This World Series is about the starting pitchers

Gerrit Cole, who went 20-5 this season, gets the ball for the Astros in Game 1 of the World Series.
Gerrit Cole, who went 20-5 this season, gets the ball for the Astros in Game 1 of the World Series.ERIC GAY/ASSOCIATED PRESS/Associated Press

HOUSTON — The Red Sox used to prepare for extra fans to jam into Fenway Park on the days Pedro Martinez pitched. His starts were civic holidays, a day to drop everything and go to the game.

Now most starting pitchers are asked to get two times through a batting order and hand it off to the bullpen. Get into the sixth inning and everybody in the dugout pats you on the back.

Successful teams such as the Tampa Bay Rays regularly use “openers” for an inning or two because it’s cheaper, easier, and more effective than building a five-man rotation.


Even the Yankees, a team with unlimited resources, used an opener 20 times during the regular season and once in the playoffs.

The number of innings thrown by starting pitchers has decreased steadily five seasons in a row. Over the same number of games, starters worked 3,834⅓ fewer innings this season than they did in 2014.

Twenty victories, once a magic number for starters, is more like a lotto number now. It’s happened only four times in the last three seasons.

The two starters who won 20 games in 2018, Corey Kluber of the Indians and Blake Snell of the Rays, spent long stretches on the injured list this season.

“We’re a dying breed,” said Justin Verlander, who had 34 starts, 223 innings, 300 strikeouts, and 21 victories this season. “The game has changed around us.”

That makes this World Series a throwback, a rare string of games where the pitching matchups are something to look forward to, not dread.

When the Houston Astros host the Washington Nationals in Game 1 on Tuesday night, they’ll have Gerrit Cole on the mound against Max Scherzer.

Verlander is scheduled for Game 2 against Stephen Strasburg. Zack Greinke is the Game 3 starter for Houston, likely against Patrick Corbin.


Five of those six pitchers were in the top 10 in pitcher bWAR this season with Greinke 14th. All but Scherzer, who missed six starts with injuries, were in the top 14 for innings.

“Starting pitching is always a premium,” Strasburg said. “It costs a lot of money to get that in free agency and it’s hard to grow it in-house. Both of our organizations have obviously put together strong rotations.

“As a pitcher myself, I think it’s great to watch.”

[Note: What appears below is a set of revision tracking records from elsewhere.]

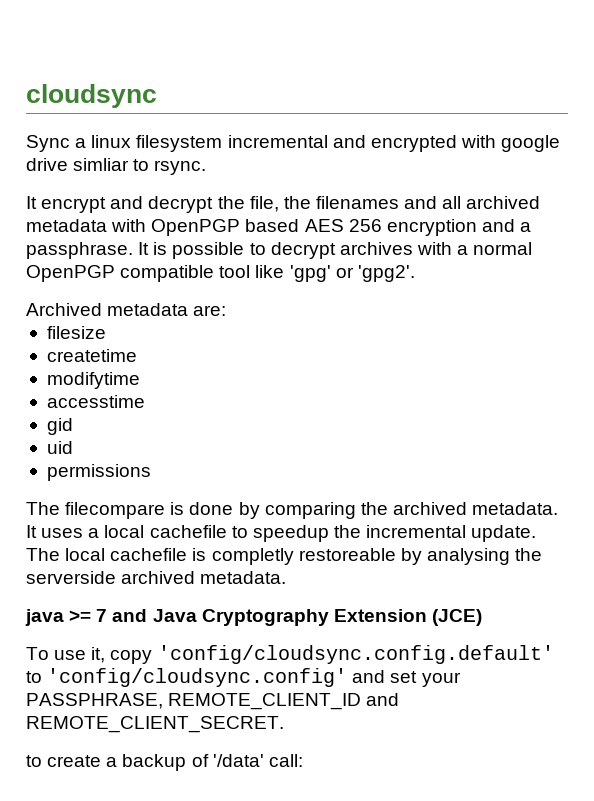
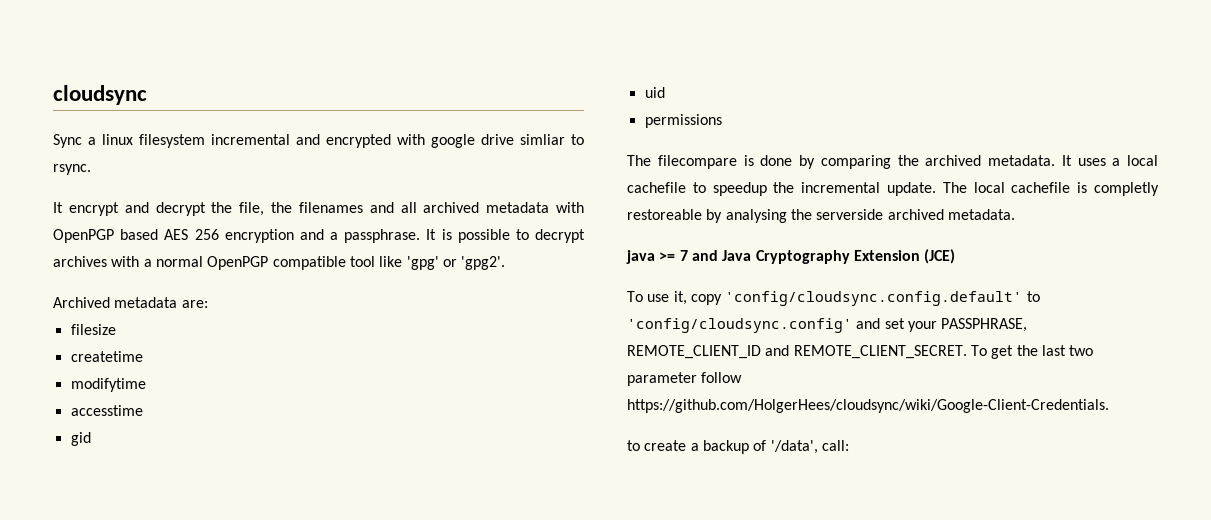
+ To get the last two parameter follow https://github.com/HolgerHees/cloudsync/wiki/Google-Client-Credentials.
- to create a backup of '/data' call:
+ to create a backup of '/data', call:

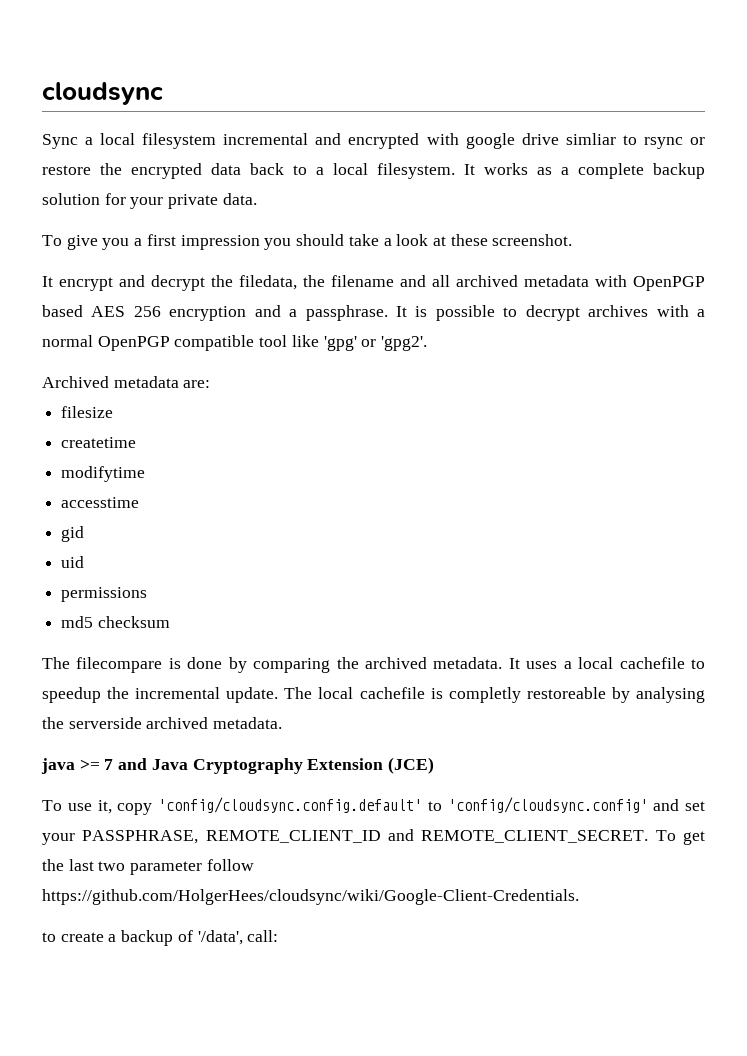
- Sync a linux filesystem incremental and encrypted with google drive simliar to rsync.
+ Sync a local filesystem incremental and encrypted with google drive simliar to rsync or restore the encrypted data back to a local filesystem. It works as a complete backup solution for your private data.
+ To give you a first impression you should take a look at these screenshot.
- It encrypt and decrypt the file, the filenames and all archived metadata with OpenPGP based AES 256 encryption and a passphrase.
+ It encrypt and decrypt the filedata, the filename and all archived metadata with OpenPGP based AES 256 encryption and a passphrase.
+ md5 checksum

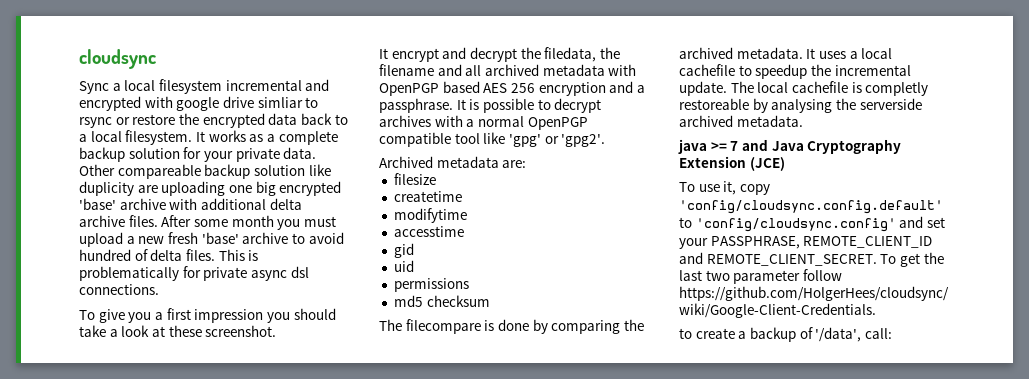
+ Other compareable backup solution like duplicity are uploading one big encrypted 'base' archive with additional delta archive files. After some month you must upload a new fresh 'base' archive to avoid hundred of delta files. This is problematically for private async dsl connections.

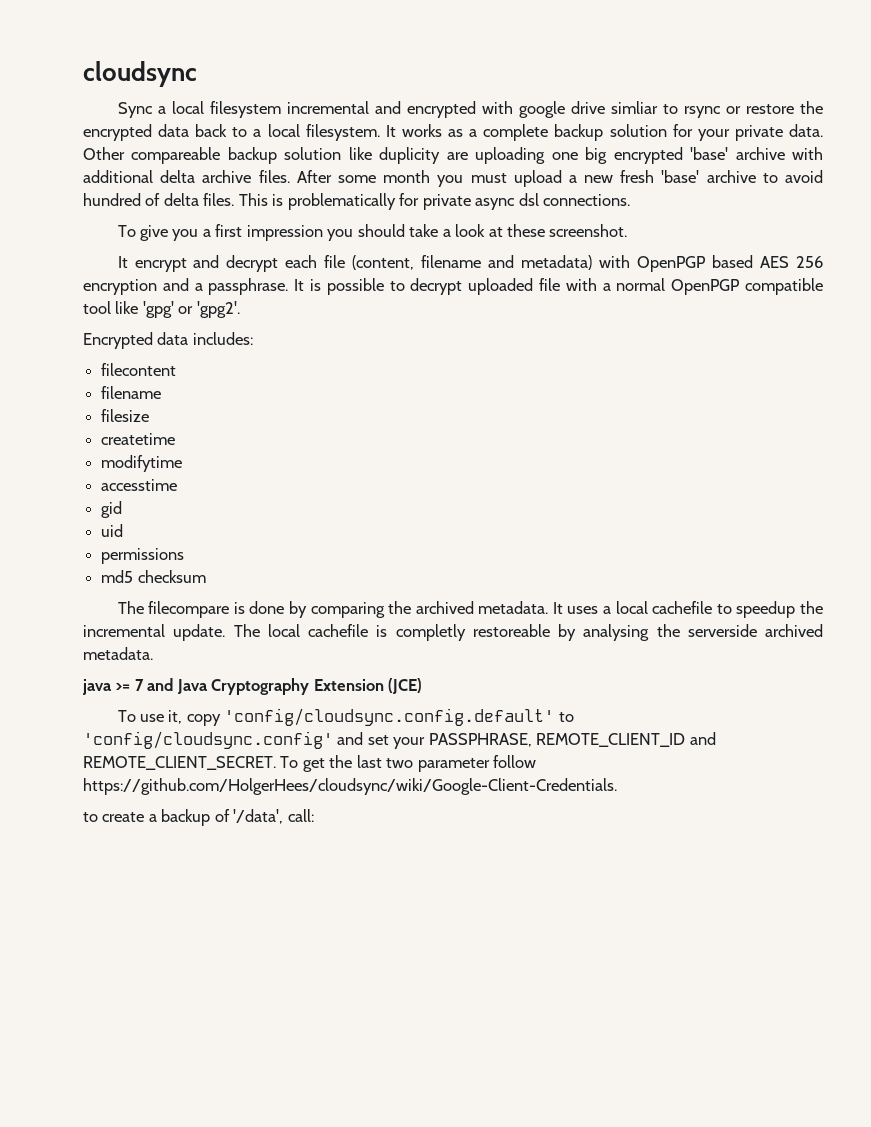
- It encrypt and decrypt the filedata, the filename and all archived metadata with OpenPGP based AES 256 encryption and a passphrase.
+ It encrypt and decrypt each file (content, filename and metadata) with OpenPGP based AES 256 encryption and a passphrase.
- It is possible to decrypt archives with a normal OpenPGP compatible tool like 'gpg' or 'gpg2'.
+ It is possible to decrypt uploaded file with a normal OpenPGP compatible tool like 'gpg' or 'gpg2'.
- Archived metadata are:
+ Encrypted data includes:
+ filecontent
+ filename

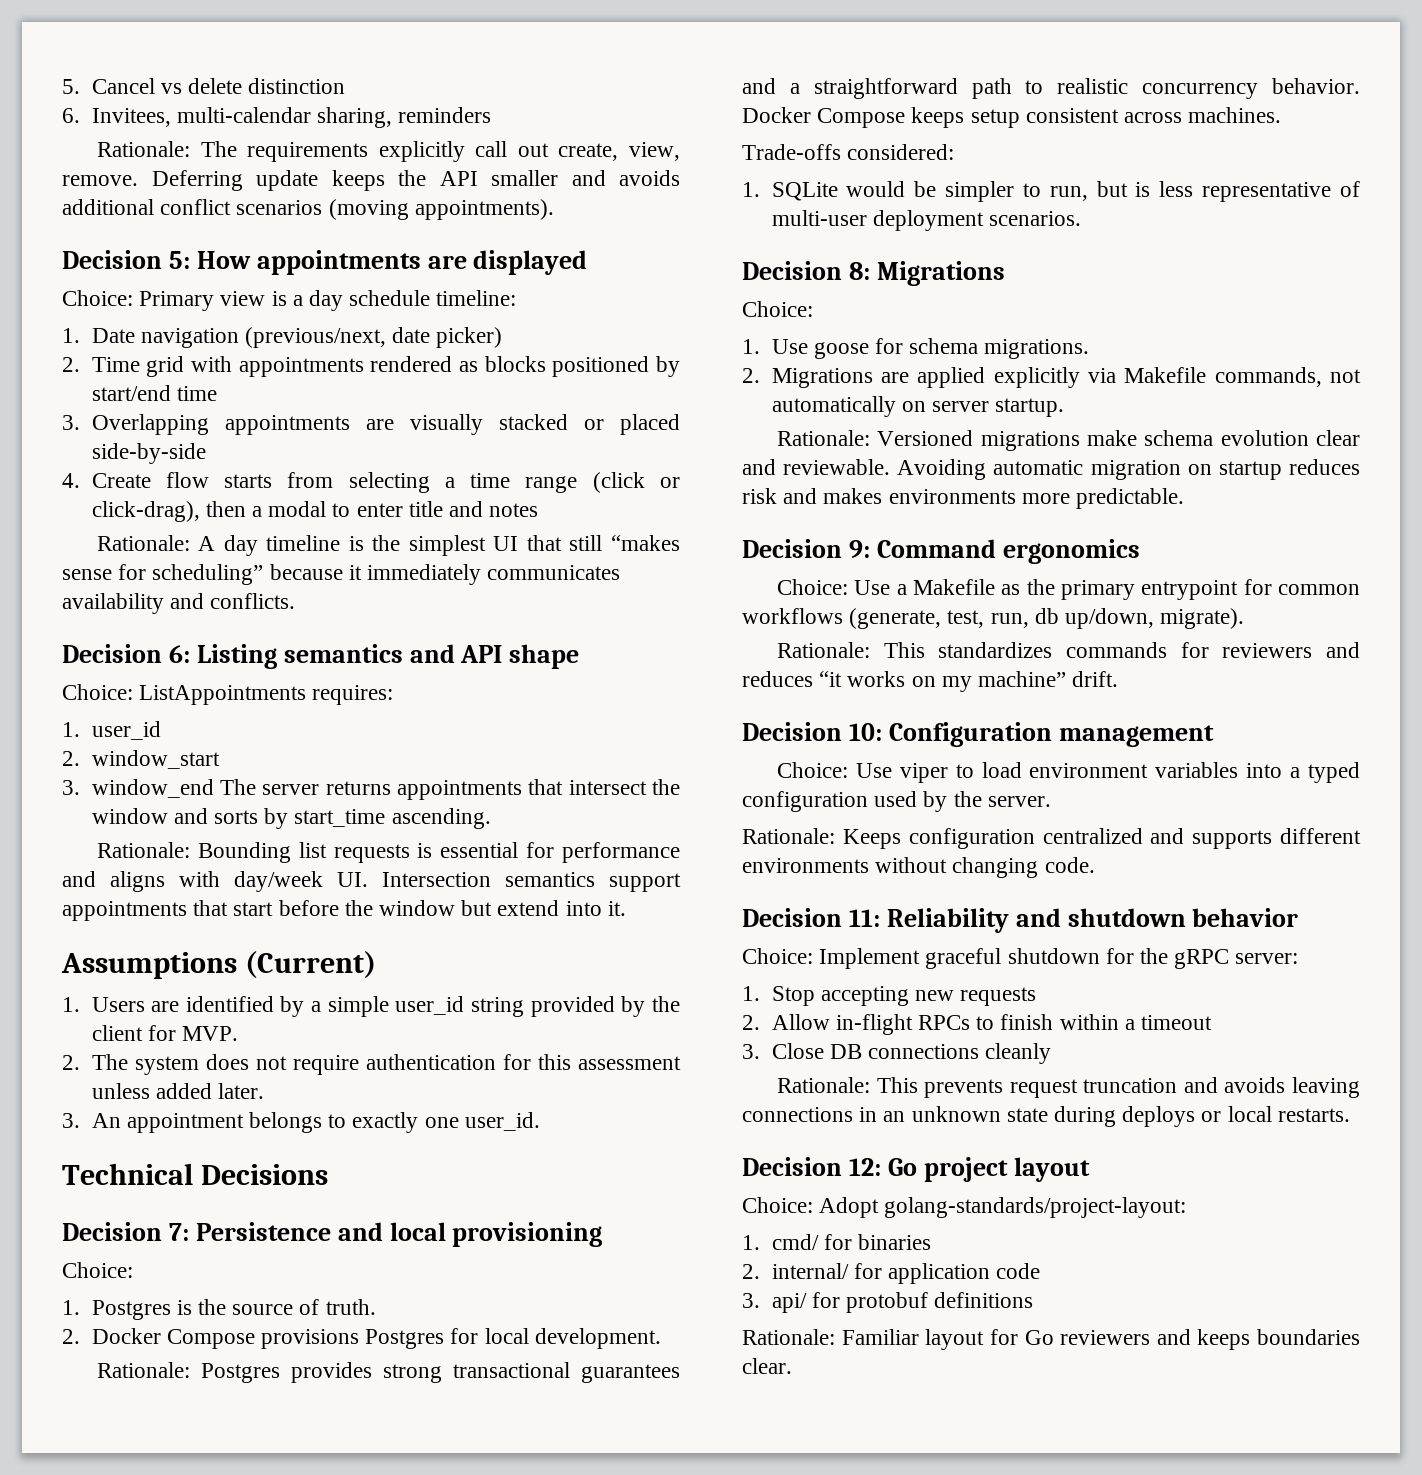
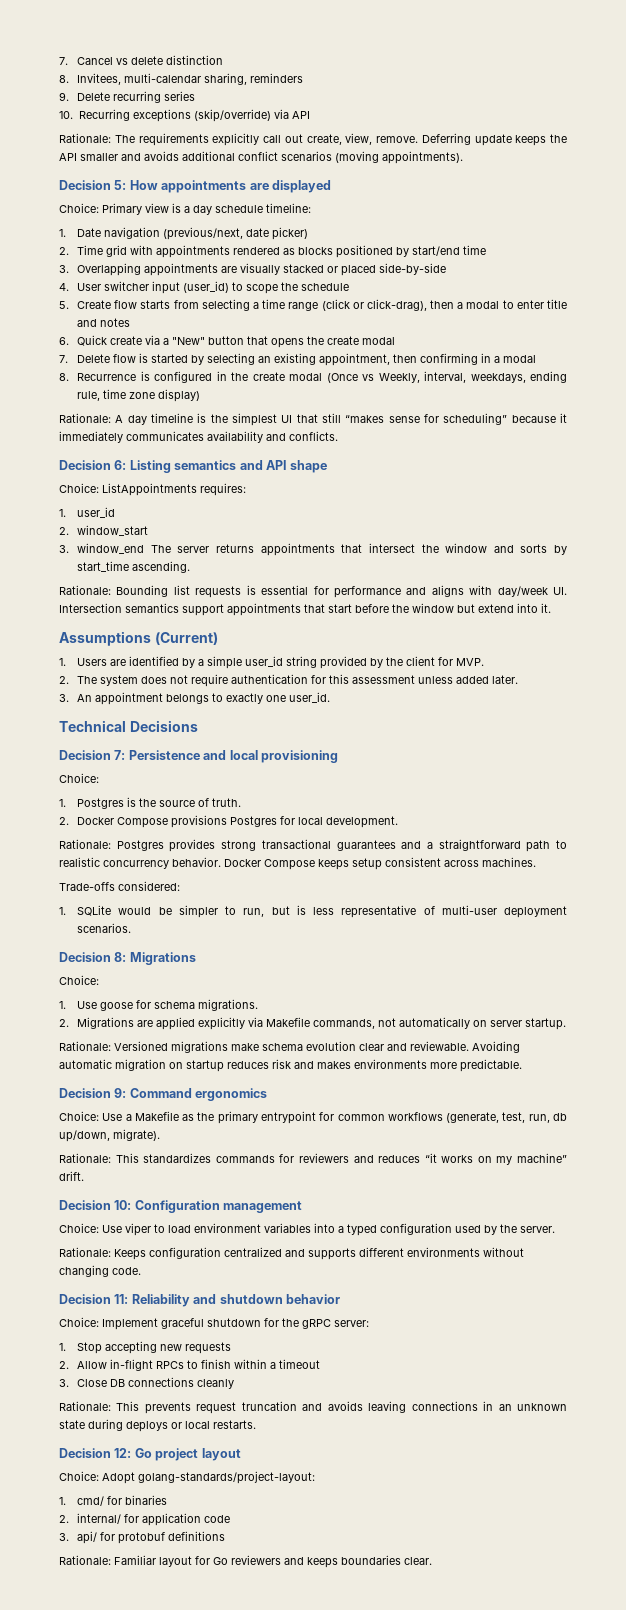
- 5. Cancel vs delete distinction
+ 7. Cancel vs delete distinction
- 6. Invitees, multi-calendar sharing, reminders
+ 8. Invitees, multi-calendar sharing, reminders
+ 9. Delete recurring series
+ 10. Recurring exceptions (skip/override) via API
- 4. Create flow starts from selecting a time range (click or click-drag), then a modal to enter title and notes
+ 4. User switcher input (user_id) to scope the schedule
+ 5. Create flow starts from selecting a time range (click or click-drag), then a modal to enter title and notes
+ 6. Quick create via a "New" button that opens the create modal
+ 7. Delete flow is started by selecting an existing appointment, then confirming in a modal
+ 8. Recurrence is configured in the create modal (Once vs Weekly, interval, weekdays, ending rule, time zone display)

In terms of starting pitching talent, this is the best World Series since 2001, when the Arizona Diamondbacks started Randy Johnson and Curt Schilling in five of the seven games to beat the Yankees’ trio of Roger Clemens, Mike Mussina, and Andy Pettitte.

Cole, who was 20-5 with a 2.50 earned run average this season, was happy to see the Nationals advance because he relishes the matchups.

“I personally am a big fan of starting pitching. I grew up wanting to become a starting pitcher and I’m a starting pitcher now,” he said. “There are a lot of really good starting pitchers on the other side of the field, guys that kind of emulate the role in terms of longevity, durability, creativeness, tenacity, grit. And so just a pleasure to share the field with them on the greatest stage at this point.”

The Red Sox won the World Series last season by relying on their rotation and using David Price and Chris Sale in relief between their starts.


That’s in play again, Nationals manager Dave Martinez hinting Monday that Corbin could pitch in relief as soon as Tuesday if needed.

“If there’s a situation that we feel like a starter could benefit us capitalizing and winning a game, then so be it,” Martinez said.

Inevitably, the Series will turn on how the respective rotations handle the number of innings both mangers need from them. Jose Altuve, Alex Bregman, Anthony Rendon, and Juan Soto are superstar hitters, but this is a World Series centered on the aces.

“You’ve got to beat their starters. If you want to do well against the Nats, you’ve got to beat their starters, and then make them make decisions as the game goes on,” Astros manager AJ Hinch said.

“If you sit back and kind of wait for the bullpen or wait for them to make a decision, you’ll look at Strasburg and Scherzer throwing 120, 130 pitches and you’ll be too deep in the game to make up a difference. Those guys getting 21, 24, 27 outs is a real possibility for them. And that makes it tough either way.”

It’s tempting to say that other teams will attempt to copy what the Astros and Nationals did and build strong rotations instead of using a piecemeal approach to pitching.

But that’s unlikely. Cole will be an in-demand free agent after the Series and Strasburg can opt out of his deal. But the rest of the free agent market thins out quickly after that with Madison Bumgarner, Dallas Keuchel, Hyun-Jin Ryu, and Zack Wheeler at the second level.


“Every team would love a guy who can make every start and pitch 200 innings. But there just aren’t a lot of guys who can do it,” Corbin said. “That’s why we’re here and why the Astros are here. We had the starters.”